*** RECORDS SHOWN ***
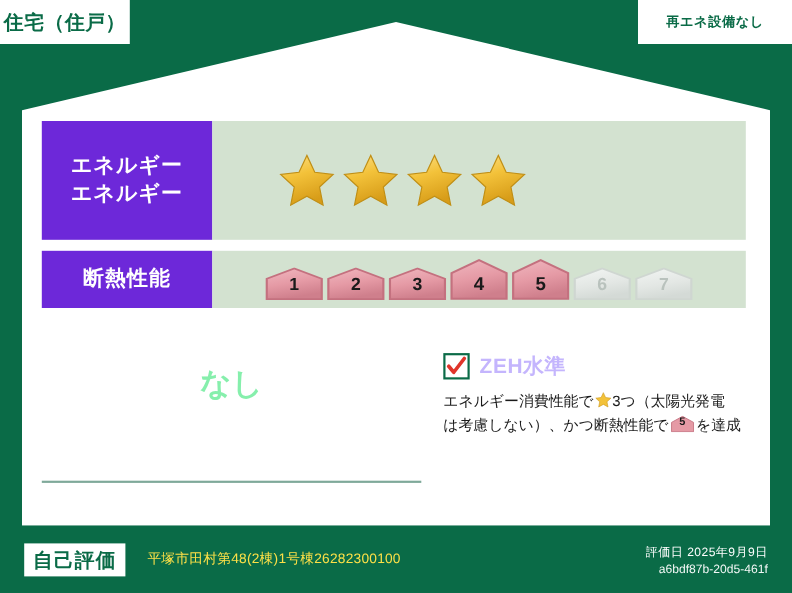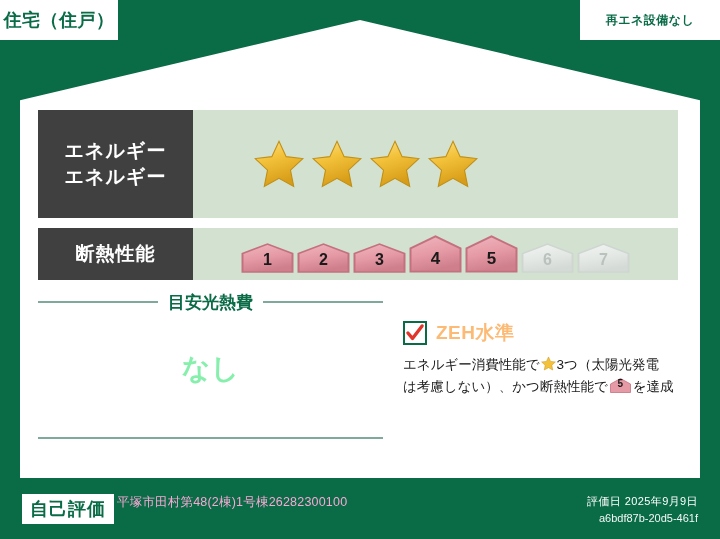--- a/index.html
+++ b/index.html
@@ -76,7 +76,7 @@
   #row-insul  { top:118px; width:640px; height:52px; }
 
   .perf-label {
-    background:#404040;
+    background:#6d28d9;
     color:#ffffff;
     font-weight:bold;
     font-size:19px;

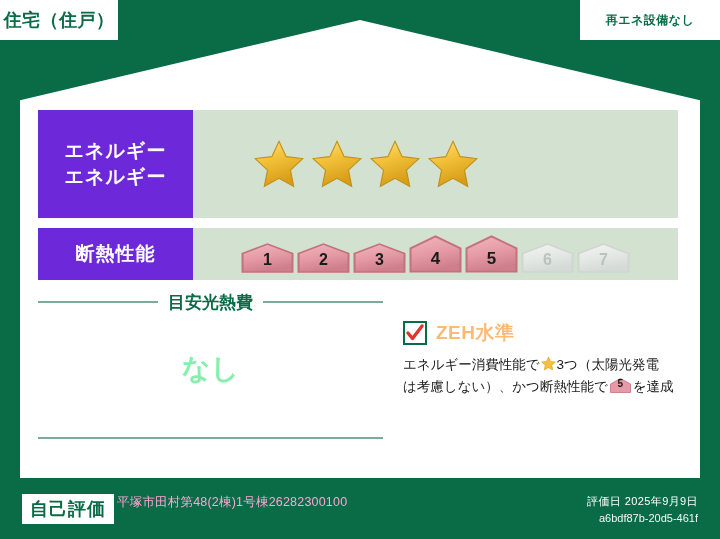--- a/index.html
+++ b/index.html
@@ -401,11 +401,6 @@
     </div>
 
     <div id="cost-block">
-      <div id="cost-heading">
-        <span class="rule"></span>
-        <span id="cost-heading-text">目安光熱費</span>
-        <span class="rule"></span>
-      </div>
       <div id="cost-value">なし</div>
       <div id="cost-bottom-rule"></div>
     </div>

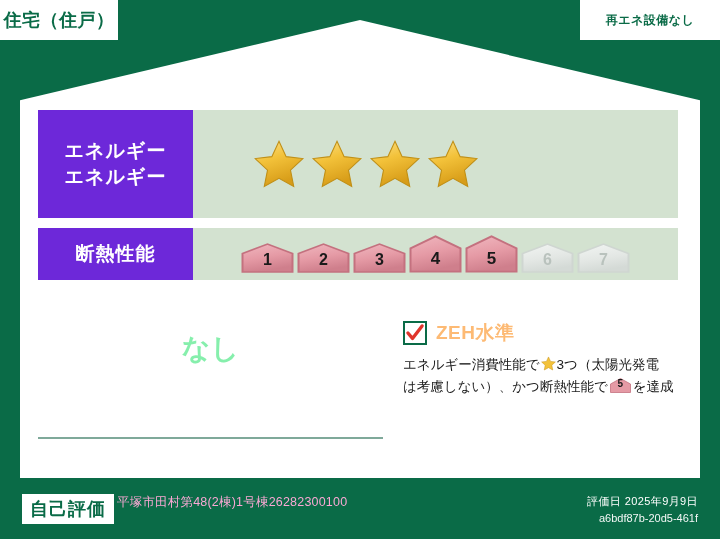--- a/index.html
+++ b/index.html
@@ -170,7 +170,7 @@
   }
   #zeh-check svg { position:absolute; inset:0; }
   #zeh-title {
-    font-size:19px; font-weight:bold; color:#fdba74;
+    font-size:19px; font-weight:bold; color:#c4b5fd;
     letter-spacing:0.5px;
   }
   #zeh-desc {

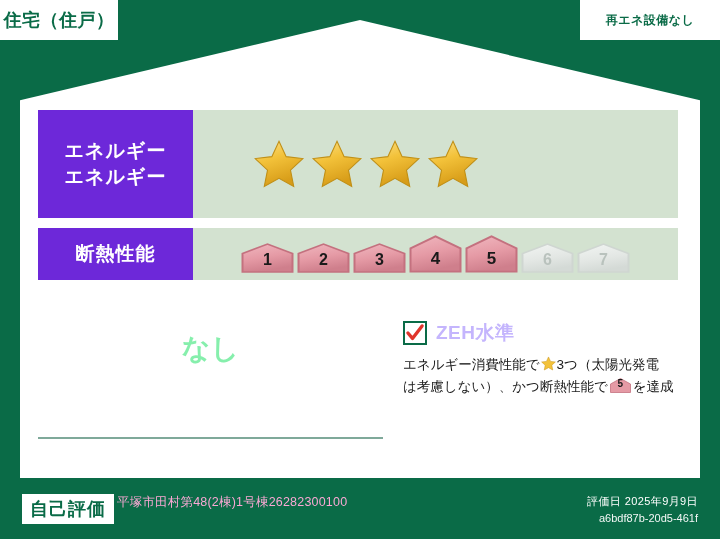--- a/index.html
+++ b/index.html
@@ -207,7 +207,7 @@
     display:flex; align-items:center;
     padding:0 22px;
   }
-  #footer-left { display:flex; align-items:flex-start; gap:3px; }
+  #footer-left { display:flex; align-items:center; gap:20px; }
   #self-eval-badge {
     background:#ffffff;
     color:#0a6b47;

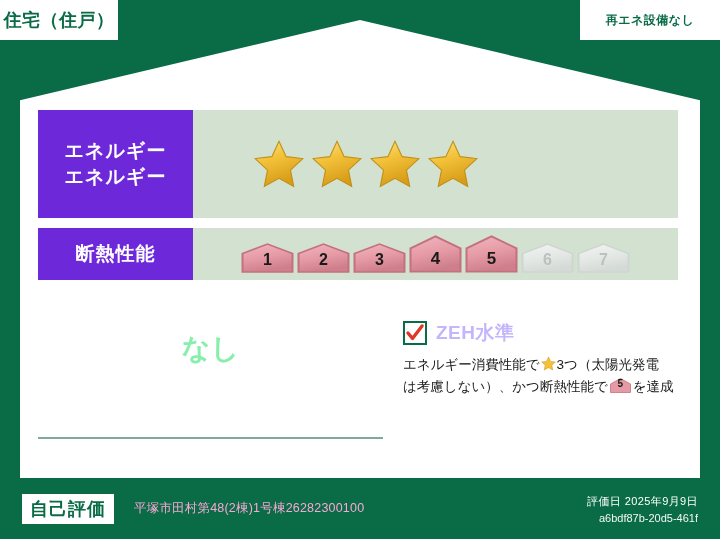--- a/index.html
+++ b/index.html
@@ -217,7 +217,7 @@
     letter-spacing:1px;
   }
   #footer-address {
-    color:#f9a8d4;
+    color:#fde047;
     font-size:12.5px;
     letter-spacing:0.2px;
   }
*** End of RECORDS SHOWN ***
WHAT YOU SHOULD DO: The pictures stay out; copy the rest of the data word for word.

WORKED SOLUTION:
--- a/index.html
+++ b/index.html
@@ -76,7 +76,7 @@
   #row-insul  { top:118px; width:640px; height:52px; }
 
   .perf-label {
-    background:#404040;
+    background:#6d28d9;
     color:#ffffff;
     font-weight:bold;
     font-size:19px;

--- a/index.html
+++ b/index.html
@@ -401,11 +401,6 @@
     </div>
 
     <div id="cost-block">
-      <div id="cost-heading">
-        <span class="rule"></span>
-        <span id="cost-heading-text">目安光熱費</span>
-        <span class="rule"></span>
-      </div>
       <div id="cost-value">なし</div>
       <div id="cost-bottom-rule"></div>
     </div>

--- a/index.html
+++ b/index.html
@@ -170,7 +170,7 @@
   }
   #zeh-check svg { position:absolute; inset:0; }
   #zeh-title {
-    font-size:19px; font-weight:bold; color:#fdba74;
+    font-size:19px; font-weight:bold; color:#c4b5fd;
     letter-spacing:0.5px;
   }
   #zeh-desc {

--- a/index.html
+++ b/index.html
@@ -207,7 +207,7 @@
     display:flex; align-items:center;
     padding:0 22px;
   }
-  #footer-left { display:flex; align-items:flex-start; gap:3px; }
+  #footer-left { display:flex; align-items:center; gap:20px; }
   #self-eval-badge {
     background:#ffffff;
     color:#0a6b47;

--- a/index.html
+++ b/index.html
@@ -217,7 +217,7 @@
     letter-spacing:1px;
   }
   #footer-address {
-    color:#f9a8d4;
+    color:#fde047;
     font-size:12.5px;
     letter-spacing:0.2px;
   }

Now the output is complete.